L’Union européenne a confirmé un assouplissement des règles encadrant les objectifs de réduction des émissions de CO₂ des poids lourds. Si les objectifs climatiques restent inchangés, les constructeurs bénéficient désormais d’une plus grande flexibilité entre les échéances fixées, notamment grâce à la suppression de la progression annuelle obligatoire et à la possibilité d’accumuler des crédits d’émission (publication au Journal officiel de l’Union européenne du règlement (UE) 2019/1242).

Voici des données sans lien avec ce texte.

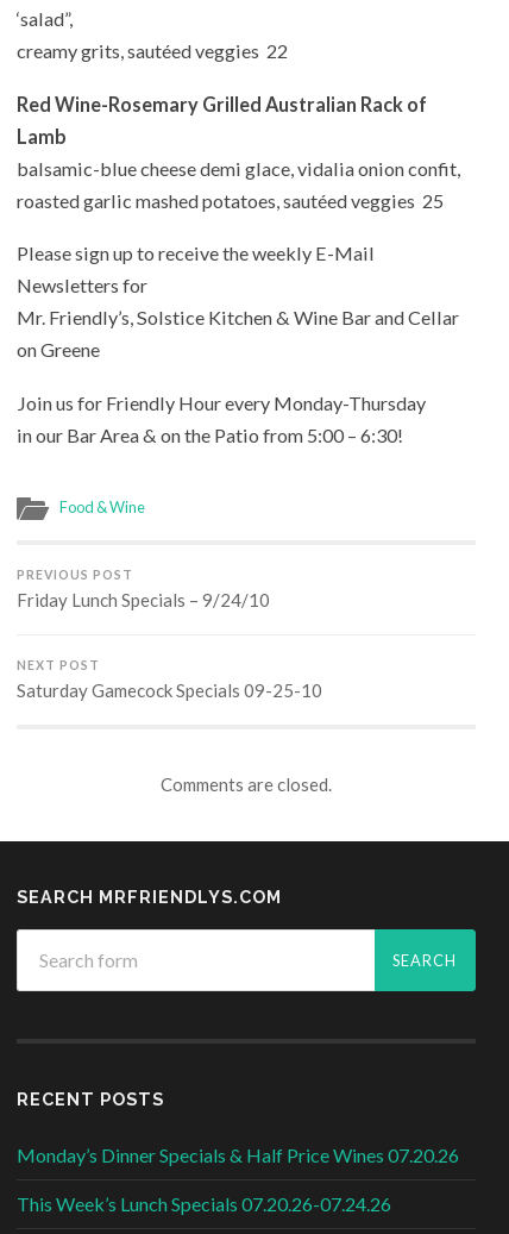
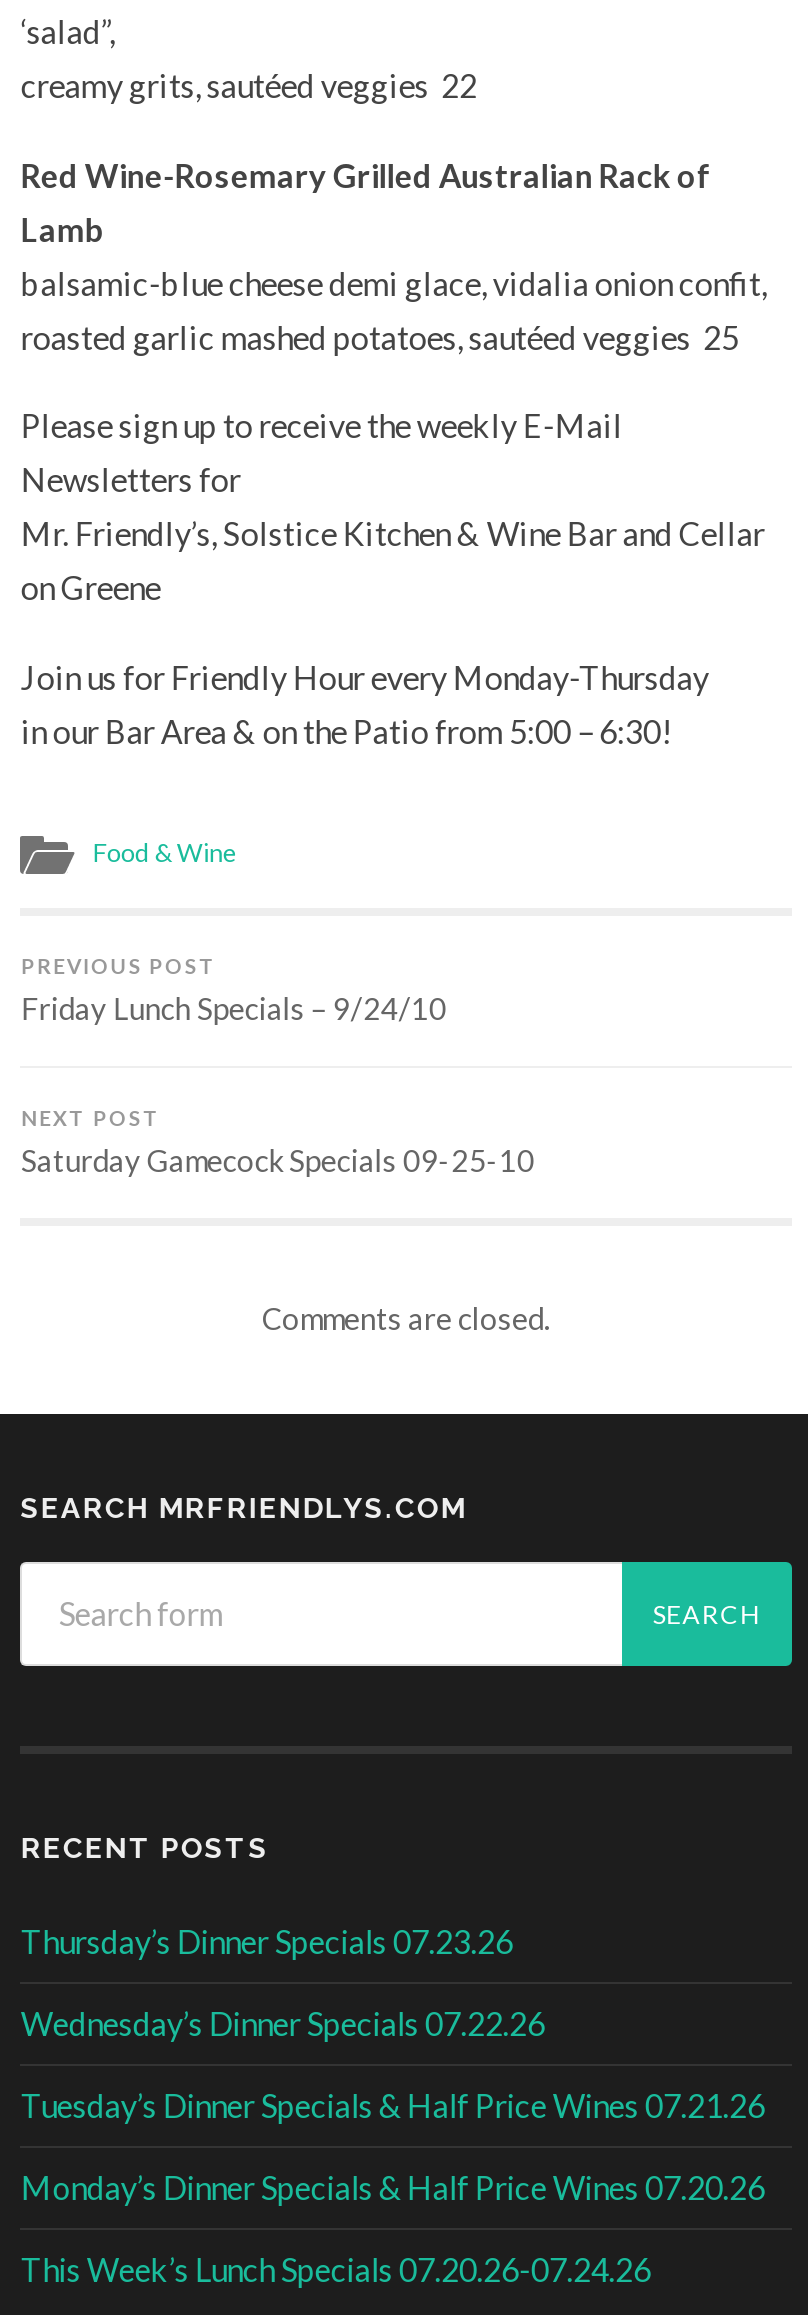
none -> [21,1921,765,2123] Thursday’s Dinner Specials 07.23.26 | Wednesday’s Dinner Specials 07.22.26 | Tuesday’s Dinner Specials & Half Price Wines 07.21.26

Des objectifs climatiques maintenus
L’Union européenne maintient ses objectifs de réduction des émissions de CO₂ pour les nouveaux poids lourds par rapport aux niveaux de 2019. Les constructeurs devront toujours atteindre une baisse de 15 % d’ici 2025, puis de 45 % en 2030, de 65 % en 2035 et enfin de 90 % en 2040. Pour y parvenir, ils misent à la fois sur le développement des camions électriques à batterie et sur l’amélioration du rendement des moteurs thermiques.
Suppression de la progression annuelle obligatoire
Le principal changement concerne la période comprise entre 2025 et 2029. Jusqu’à présent, les constructeurs devaient suivre une trajectoire de réduction progressive et linéaire entre les différentes échéances. Cette contrainte disparaît désormais. L’objectif de réduction de 15 % fixé pour 2025 restera valable jusqu’en 2029, ce qui offre davantage de souplesse aux fabricants de poids lourds.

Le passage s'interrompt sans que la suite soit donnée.